Saturday, July 11, 2015

More Catching Up: Osaka to Hiroshima

My only picture from the aquarium on my last post was a Capybara. Here's something more aquatic.
Whale Shark


After the aquarium, we went to Osaka Castle.
We didn't go inside, which is a museum, but we walked around outside. This eventually made us really hot and tired and hungry so we left.

We went back to the hostel and later, around 9, we went and got some sushi from some place. We passed handfuls of sushi bars and eateries, but we always kept walking because the lack of english was intimidating. But eventually we went into a place, managed to order stuff (though not always 100% sure what we ordered), and finally got to eat chunks of raw fish and other stuff. 

Our hostel manager guy seemed surprised when we told him we'd actually eaten sushi. I can't blame him since we clearly don't speak Japanese.

Another Day in Osaka

Today in Osaka I went ahead without Christian, who felt like he had a cold. I went and got my JR pass and then stared exploring the interconnected shop-lined tunnels that web their way beneath the buildings of Osaka. The main pathways have good signage telling you "This way to X building" and "That way towards X station" but if you delve deeper, for instance straying off the main path into a building's basement, the signs disappear and you are left in a crazy grid of walkways where everything looks the same if you aren't paying attention--the path was lined with restaurants but everything was written in Japanese and blurred together.

Anyway, soon enough Christian caught up with me at Osaka Station and I took him into the tunnels to find food. After about 2 and 1/2 hours of being underground I finally emerged onto the surface as we made our way northward to this thing:
That's the top of Umeda Sky Building
 I don't have any good pictures of the building, but it's quite tall, and as you can see it has a weird thing on top. Like a big slab with a hole in the middle.

We went up to that and took pictures from up there:
Looking Southwest. A bit right of that tall building on the horizon is where Kaiyukan is, and though you might not be able to see it here, there is a big ferris wheel there and I could see it from here.

Looking west-ish

Inside the circle, those are escalators, one up one down.

Zoomed in looking Southeast. Hard to see, but dead center is Osaka castle.

small panorama to the south
And that's all for Osaka! Except for some planning we did for later;
  1. We're not going to Mt. Fuji after all, we are too sick and tired to climb.
  2. We're going to Hiroshima instead
  3. We decided to blow like $140 bucks on tickets to one day of Fuji Rock Festival in a couple weeks. 
The hostel guy mentioned earlier likes music, so I told him about the festival and he was jealous, but helpfully pointed out some must-see japanese artists. 

July 11th - To Hiroshima!

We took some trains. Reserved seats far in advance for a train to get us to and from the music festival. That could be a rough day, considering we are scheduled to arrive at the event around 11am and leave at....6 am the next day. 

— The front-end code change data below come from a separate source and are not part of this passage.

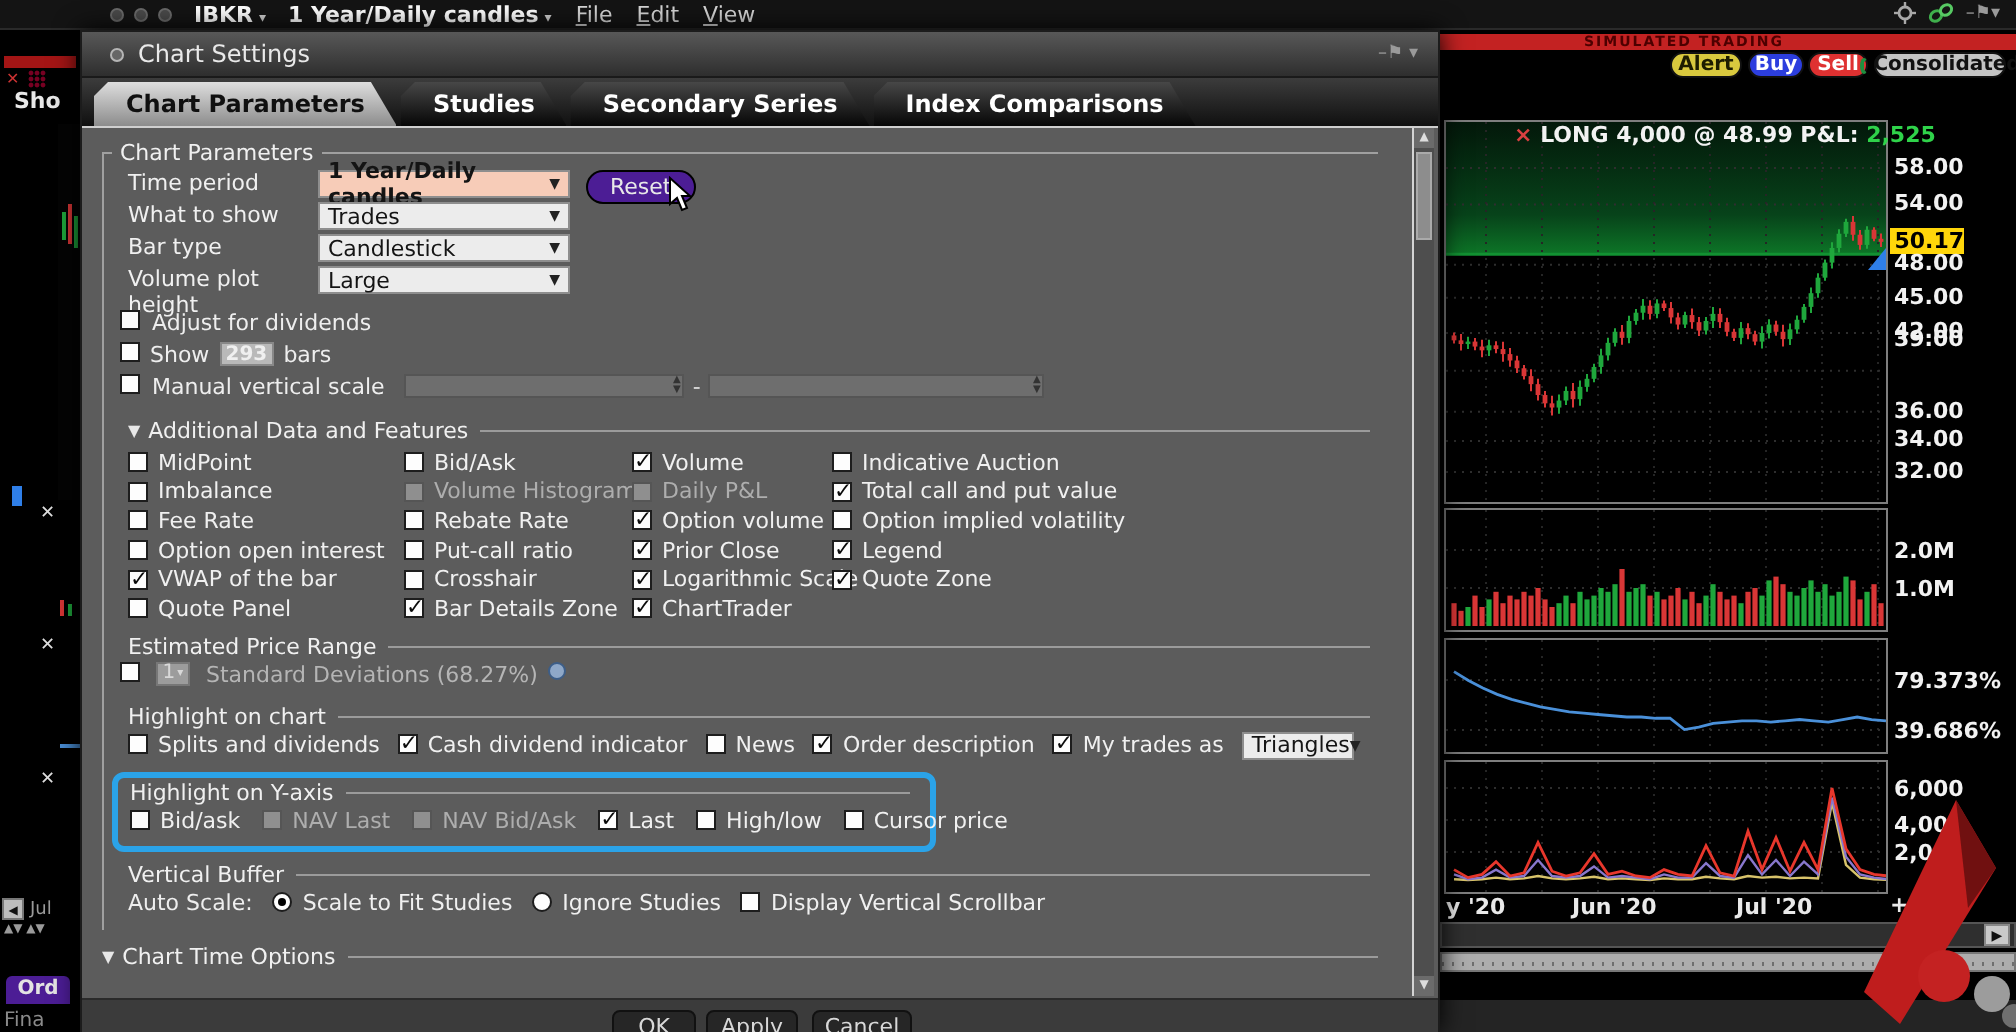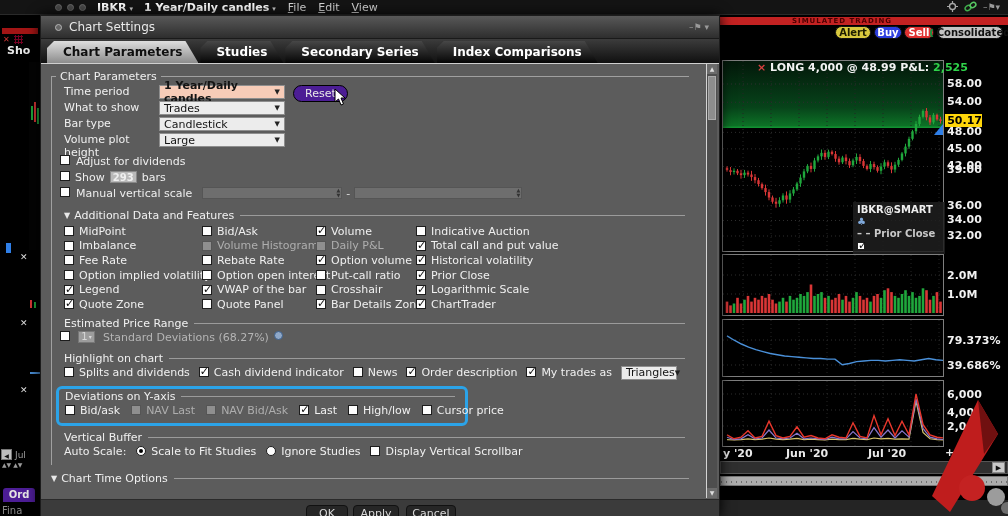--- a/index.html
+++ b/index.html
@@ -424,10 +424,6 @@
     <span style="color:#2fd24a;">2,525</span>
   </div>
 
-  <div class="legendbox">
-    <div><span>IBKR@SMART</span> <span style="color:#7fa8d9;">♣</span></div>
-    <div style="color:#c9c9c9;"><span>– – Prior Close</span> <span class="cb checked" style="width:8px;height:8px;vertical-align:-1px;"></span></div>
-  </div>
 
   <div class="lasttag">50.17</div>
   <div class="bluetri"></div>

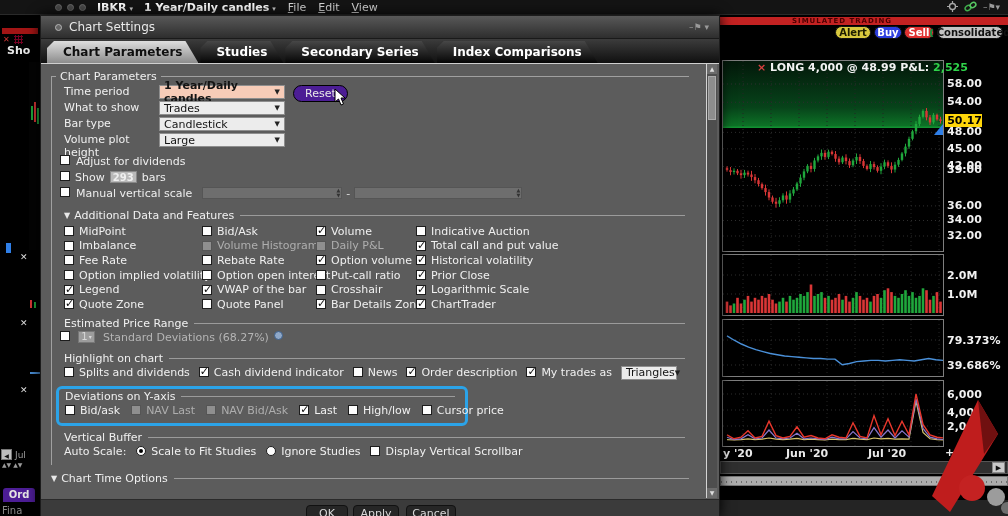--- a/index.html
+++ b/index.html
@@ -593,10 +593,6 @@
               <span class="lbl">Option volume</span>
             </span>
             <span class="citem">
-              <span class="cb checked"></span>
-              <span class="lbl">Historical volatility</span>
-            </span>
-            <span class="citem">
               <span class="cb"></span>
               <span class="lbl">Option implied volatility</span>
             </span>

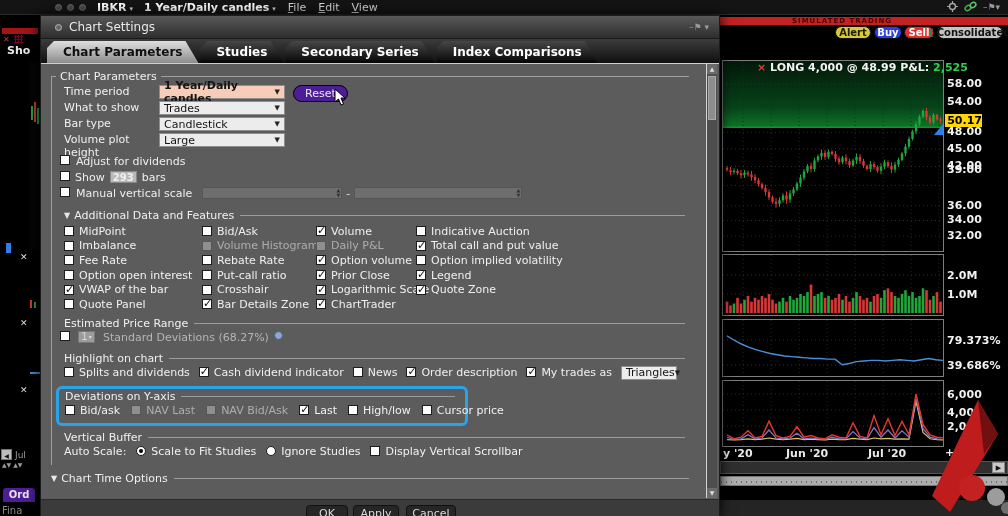--- a/index.html
+++ b/index.html
@@ -689,7 +689,7 @@
 
         <div class="bluebox">
           <div class="sect" style="margin-top:0;">
-            <span>Deviations on Y-axis</span>
+            <span>Highlight on Y-axis</span>
             <span class="line"></span>
           </div>
           <div class="frow" id="hly-items" style="gap:11px;">

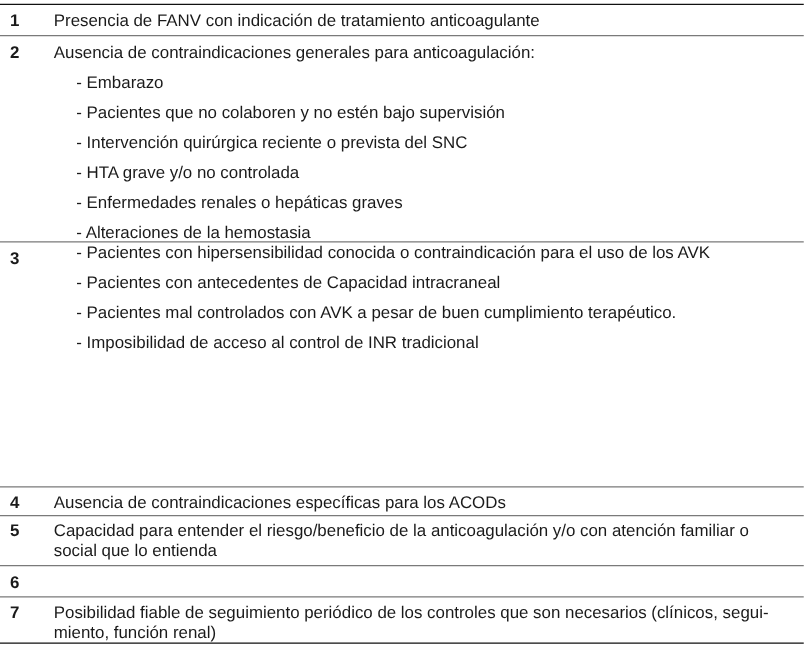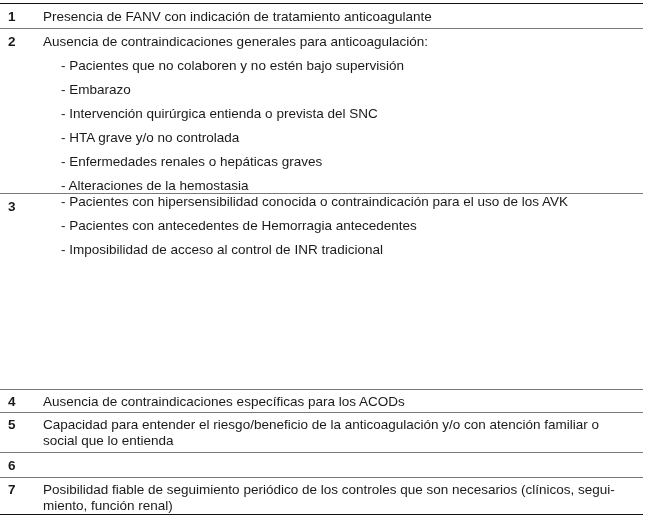--- a/index.html
+++ b/index.html
@@ -37,8 +37,8 @@
   <div class="row" style="height:164px;">
     <span class="num" style="top:5px;">2</span>
     <div class="txt" style="padding-top:5px; height:24px;">Ausencia de contraindicaciones generales para anticoagulación:</div>
+    <div class="sub" style="height:24px;">- Embarazo</div>
     <div class="sub" style="height:24px;">- Pacientes que no colaboren y no estén bajo supervisión</div>
-    <div class="sub" style="height:24px;">- Embarazo</div>
     <div class="sub" style="height:24px;">- Intervención quirúrgica entienda o prevista del SNC</div>
     <div class="sub" style="height:24px;">- HTA grave y/o no controlada</div>
     <div class="sub" style="height:24px;">- Enfermedades renales o hepáticas graves</div>

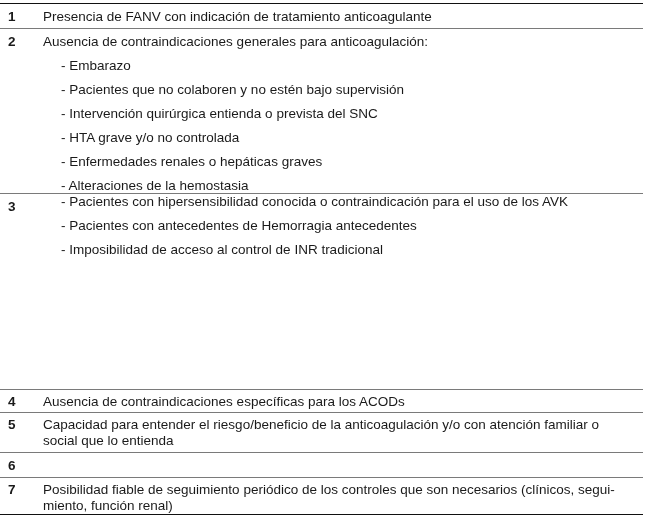--- a/index.html
+++ b/index.html
@@ -39,7 +39,7 @@
     <div class="txt" style="padding-top:5px; height:24px;">Ausencia de contraindicaciones generales para anticoagulación:</div>
     <div class="sub" style="height:24px;">- Embarazo</div>
     <div class="sub" style="height:24px;">- Pacientes que no colaboren y no estén bajo supervisión</div>
-    <div class="sub" style="height:24px;">- Intervención quirúrgica entienda o prevista del SNC</div>
+    <div class="sub" style="height:24px;">- Intervención quirúrgica reciente o prevista del SNC</div>
     <div class="sub" style="height:24px;">- HTA grave y/o no controlada</div>
     <div class="sub" style="height:24px;">- Enfermedades renales o hepáticas graves</div>
     <div class="sub" style="height:18px;">- Alteraciones de la hemostasia</div>

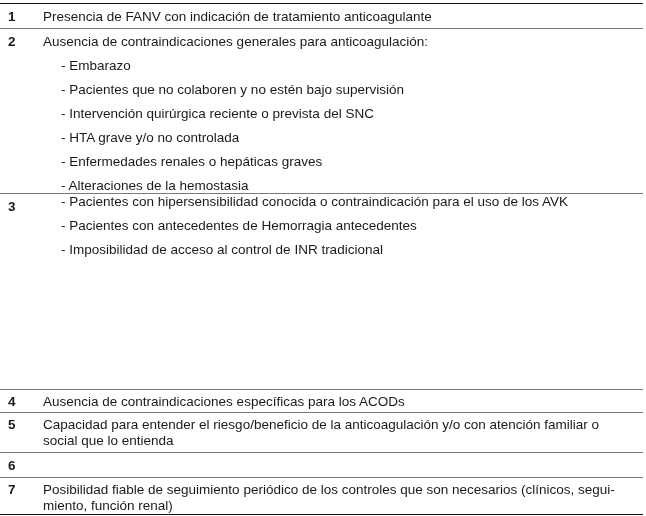--- a/index.html
+++ b/index.html
@@ -48,7 +48,7 @@
   <div class="row" style="height:195px;">
     <span class="num" style="top:5px;">3</span>
     <div class="sub" style="height:24px;">- Pacientes con hipersensibilidad conocida o contraindicación para el uso de los AVK</div>
-    <div class="sub" style="height:24px;">- Pacientes con antecedentes de Hemorragia antecedentes</div>
+    <div class="sub" style="height:24px;">- Pacientes con antecedentes de Capacidad intracraneal</div>
     <div class="sub" style="height:16px;">- Imposibilidad de acceso al control de INR tradicional</div>
   </div>
 

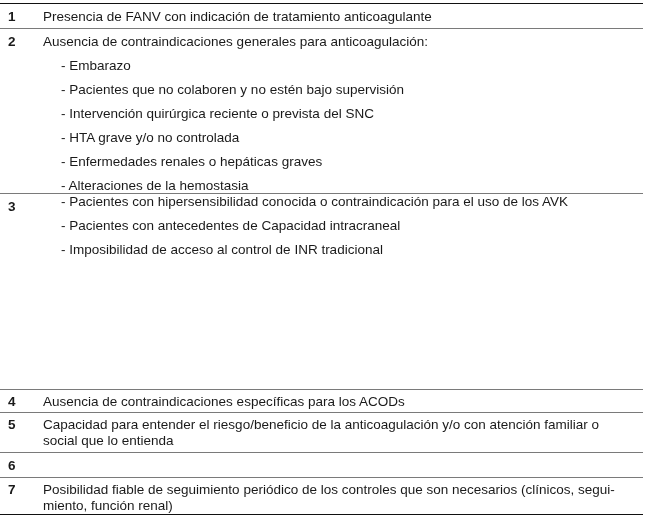--- a/index.html
+++ b/index.html
@@ -49,6 +49,7 @@
     <span class="num" style="top:5px;">3</span>
     <div class="sub" style="height:24px;">- Pacientes con hipersensibilidad conocida o contraindicación para el uso de los AVK</div>
     <div class="sub" style="height:24px;">- Pacientes con antecedentes de Capacidad intracraneal</div>
+    <div class="sub" style="height:24px;">- Pacientes mal controlados con AVK a pesar de buen cumplimiento terapéutico.</div>
     <div class="sub" style="height:16px;">- Imposibilidad de acceso al control de INR tradicional</div>
   </div>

Regardless, that's far in the future. Back to the present (which is actually the past). We took a train to Hiroshima, then another train to drop our stuff at the hostel. All trains were JR so we don't pay anything. We got a nice map from the lady at the hostel, and then trained back to the city, and went directly to the Peace Memorial, which was quite a somber attraction, especially the museum which explored everything from dry scientific workings of atomic bombs to the explosion's effects on people and buildings at various distances, to the physical effects of radiation, to personal accounts of life before, during and after the bombing. 
Inside the museum, showing the point where the bomb burst in the air above the city.


View toward the memorial grounds, at center in the distance is the Atomic Bomb Dome, which is a building which "survived" the blast and has been preserved in roughly that state.
Another picture on the memorial grounds looking north

Closer pic of the dome

After this we walked to the north and visited Hiroshima Castle, which we again didn't pay to enter (it is a museum devoted to...Samurai I think?). 
We walked around it as well, this is from the north looking back at the castle. As you can see it has a moat. Osaka castle actually had two moats! Popular feature for japanese castles, evidently. 
Here's Christian happily eating...something

7/12 - Hiroshima Part 2

Today we went into the city again, but I felt crappy. We went to Shukkeien Garden: 


And then we went back to the train station and had coffee and sat around, then had lunch and sat around, and then came back to the hostel where we are sitting around (and I'm blogging).

Tomorrow we hope to hop over to Miyajima Island and see what's there, and we'll be staying one more night here in Hiroshima, leaving the next day to go to...Kyoto I guess.